## [THE PROBLEM]
Down to the last line, restate the records below word for word, dropping every image.

## [RECORDS SUPPLIED]

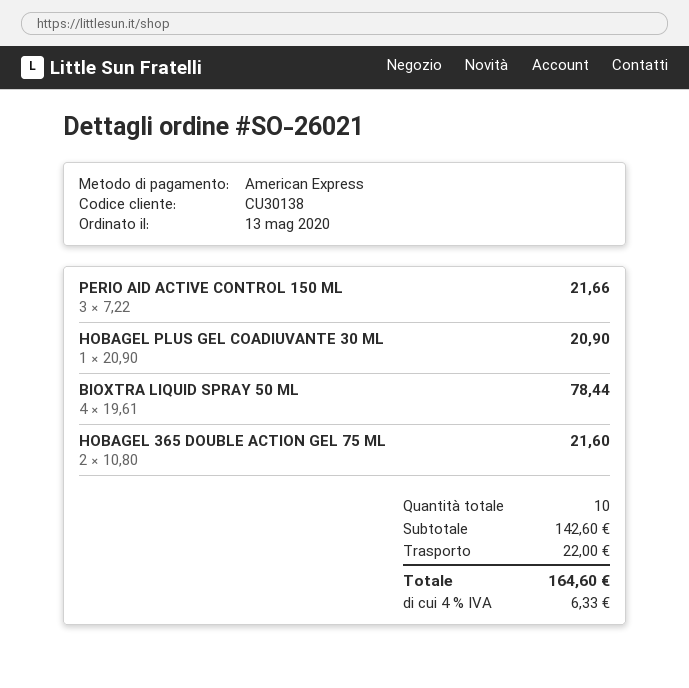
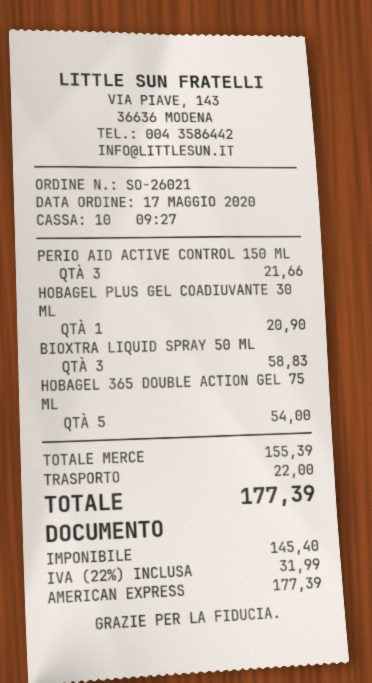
order date: 2020-05-13 -> 2020-05-17
BIOXTRA LIQUID SPRAY 50 ML: 4 for 78.44 -> 3 for 58.83
HOBAGEL 365 DOUBLE ACTION GEL 75 ML: 2 for 21.60 -> 5 for 54.00
subtotal: 142.60 -> 155.39
tax: 4% = 6.33 -> 22% = 31.99
total: 164.60 -> 177.39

## [RESPONSE AREA]
order date: 2020-05-13 -> 2020-05-17
BIOXTRA LIQUID SPRAY 50 ML: 4 for 78.44 -> 3 for 58.83
HOBAGEL 365 DOUBLE ACTION GEL 75 ML: 2 for 21.60 -> 5 for 54.00
subtotal: 142.60 -> 155.39
tax: 4% = 6.33 -> 22% = 31.99
total: 164.60 -> 177.39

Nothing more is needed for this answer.